I know they have one, because I see it on the downloads and support page for JDE E1. However I don't have access to the inner working of our corporate licence and work out if we are eligible to deploy it.
It would be possible just to download the MSI and deploy it. But Oracle do keep auditing us. So, better safe than sorry. (For various values of the word 'safe').
same old story for them (Score:2)
Oracle seem to be the one organization that doesn't appear to be getting better with security, if anything they have deteriorated over the last few years. wonder what it will take for them to take security seriously.

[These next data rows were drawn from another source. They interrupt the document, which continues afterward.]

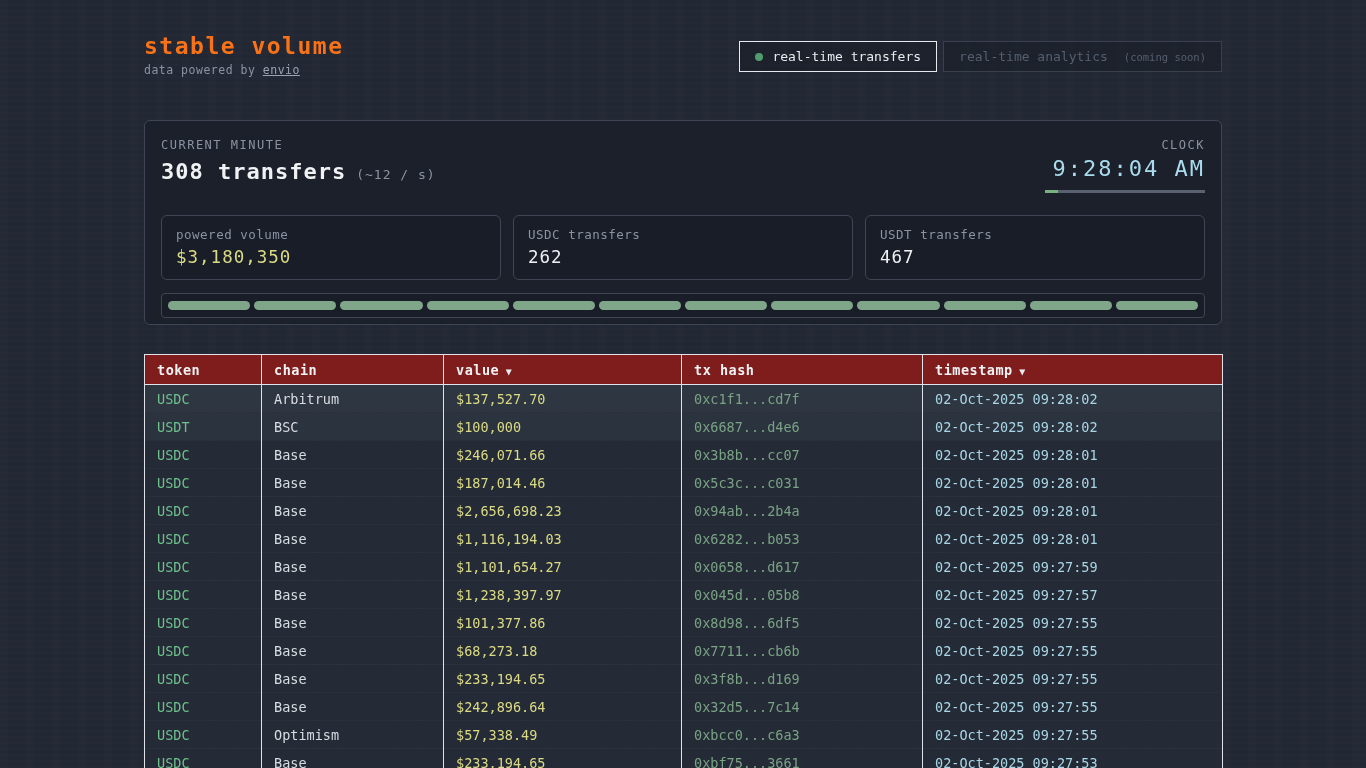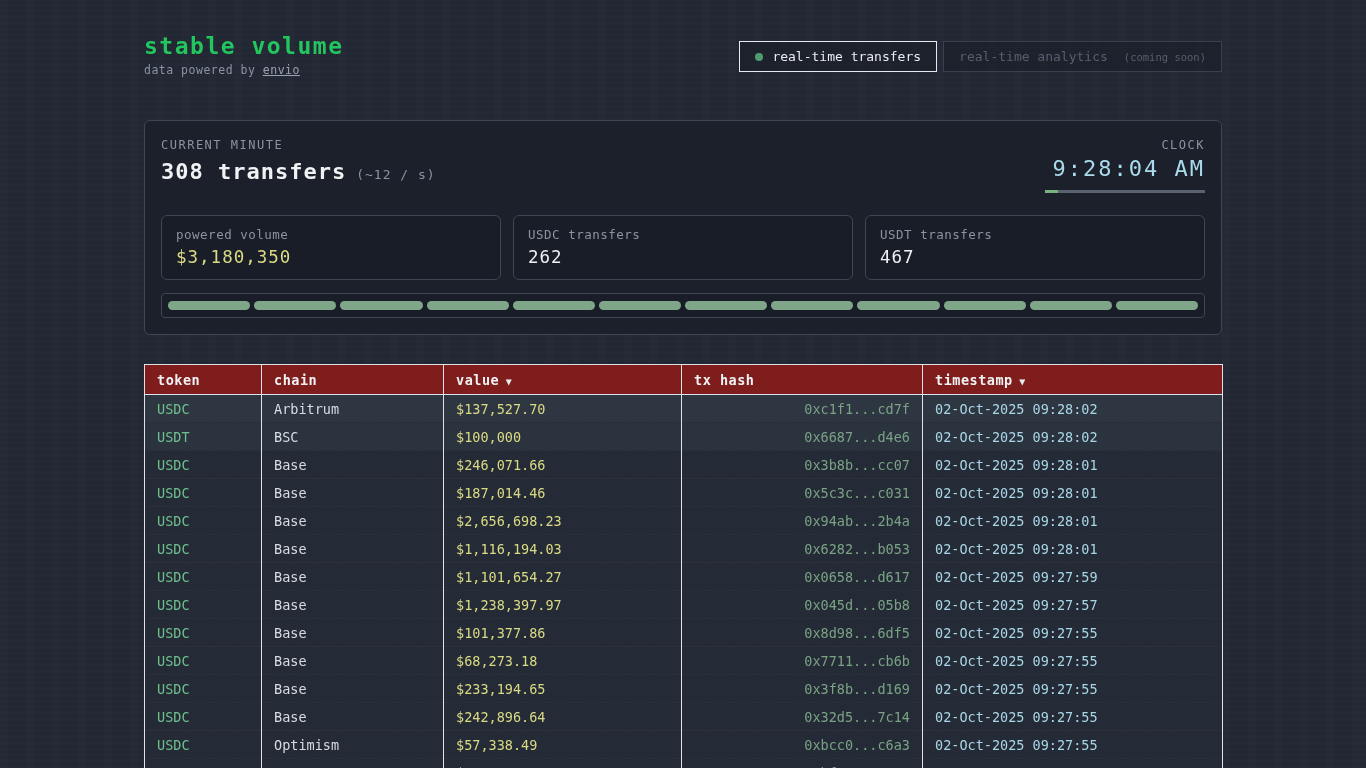--- a/index.html
+++ b/index.html
@@ -14,34 +14,34 @@
     content: ""; position: absolute; inset: 0; pointer-events: none;
     background:
       repeating-linear-gradient(0deg, rgba(255,255,255,0.012) 0 2px, transparent 2px 6px),
       repeating-linear-gradient(90deg, rgba(255,255,255,0.01) 0 8px, transparent 8px 26px);
     opacity: .8;
   }
   .container { width: 1078px; margin: 0 auto; position: relative; padding-top: 34px; }
 
   
   .topbar { display: flex; justify-content: space-between; align-items: flex-start; }
-  .page-title { color: #22c55e; font-size: 23px; font-weight: bold; letter-spacing: 1.5px; line-height: 1.1; }
+  .page-title { color: #f97316; font-size: 23px; font-weight: bold; letter-spacing: 1.5px; line-height: 1.1; }
   .subtitle { margin-top: 4px; color: #8b93a3; font-size: 11.5px; letter-spacing: .5px; }
   .subtitle a { color: #9aa3b2; text-decoration: underline; cursor: pointer; }
   .tabs { display: flex; gap: 6px; margin-top: 7px; }
   .tab { display: flex; align-items: center; gap: 9px; font-size: 13px; padding: 7px 15px;
          background: rgba(18,22,30,.35); cursor: pointer; white-space: nowrap; }
   .tab.active { border: 1px solid #e6e9ed; color: #e9ecef; }
   .tab.disabled { border: 1px solid #39404d; color: #565f70; cursor: default; }
   .tab .dot { width: 8px; height: 8px; border-radius: 50%; background: #4f9d6f; }
   .tab .suffix { font-size: 10.5px; color: #565f70; margin-left: 7px; }
 
   
   .panel { margin-top: 43px; background: #1b202b; border: 1px solid #3e4554; border-radius: 6px;
-           padding: 17px 16px 16px; }
+           padding: 17px 16px 6px; }
   .panel-top { display: flex; justify-content: space-between; align-items: flex-start; }
   .cm-label { color: #8b93a3; font-size: 12px; letter-spacing: 1.5px; }
   .cm-count-line { margin-top: 7px; display: flex; align-items: baseline; gap: 10px; }
   .cm-count { color: #f0f2f4; font-size: 22px; font-weight: bold; letter-spacing: 1px; }
   .cm-rate { color: #8b93a3; font-size: 13px; letter-spacing: 1px; }
   .clock-box { text-align: right; }
   .clock-label { color: #8b93a3; font-size: 12px; letter-spacing: 1.5px; }
   .clock-time { margin-top: 4px; color: #a9dbec; font-size: 22px; letter-spacing: 2px; }
   .clock-progress { margin-top: 9px; width: 160px; height: 3px; background: #5a6170; margin-left: auto; }
   .clock-progress-fill { height: 100%; background: #79b181; }
@@ -67,21 +67,21 @@
   tbody td { height: 28px; vertical-align: middle; border-left: 1px solid #dfe3e9;
              border-right: 1px solid #dfe3e9; }
   tbody tr { background: #242b36; border-bottom: 1px solid rgba(255,255,255,0.035); }
   tbody tr.hl-1 { background: #2e3641; }
   tbody tr.hl-2 { background: #2b333f; }
   col.c-token { width: 117px; } col.c-chain { width: 182px; } col.c-value { width: 238px; }
   col.c-hash { width: 241px; } col.c-time { width: 300px; }
   .cell-token { color: #6fc08d; }
   .cell-chain { color: #d8dce2; }
   .cell-value { color: #dbda84; }
-  .cell-hash  { color: #7aa284; cursor: pointer; text-align: right; }
+  .cell-hash  { color: #7aa284; cursor: pointer; }
   .cell-time  { color: #a9d6e6; }
 </style>
 </head>
 <body>
 
 <div class="container">
 
   <div class="topbar">
     <div>
       <div class="page-title">stable volume</div>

So much for progress (Score:2)
We buy the Solaris 9 patch support. The changes for this cycle are 1) TimeZone files updated, 2) Fix to zip and 3) Java fixes
The last kernel patch which required a reboot was 122300-68 from June 2013.
My Solaris 11.2 box gets rebooted way too often to replace other production servers and its better than Sol 10.
Someone at Oracle should learn the difference between an operating system and an operating environment and making sure the OS is rock solid.
Re: (Score:2)
Yet if the OS isn't broken so bad it needs patches every few weeks, then I don't need to make that decision.
IT is to support my business. It isn't my business. Downtime due to idiot coders who didn't test new features that I don't need isn't good for my business.
What's the big news? (Score:2)
Seriously, what's the big news here?
They have been pushing out bundled security patches every quarter for years with their Critical Patch Update [oracle.com] program. This is just another CPU.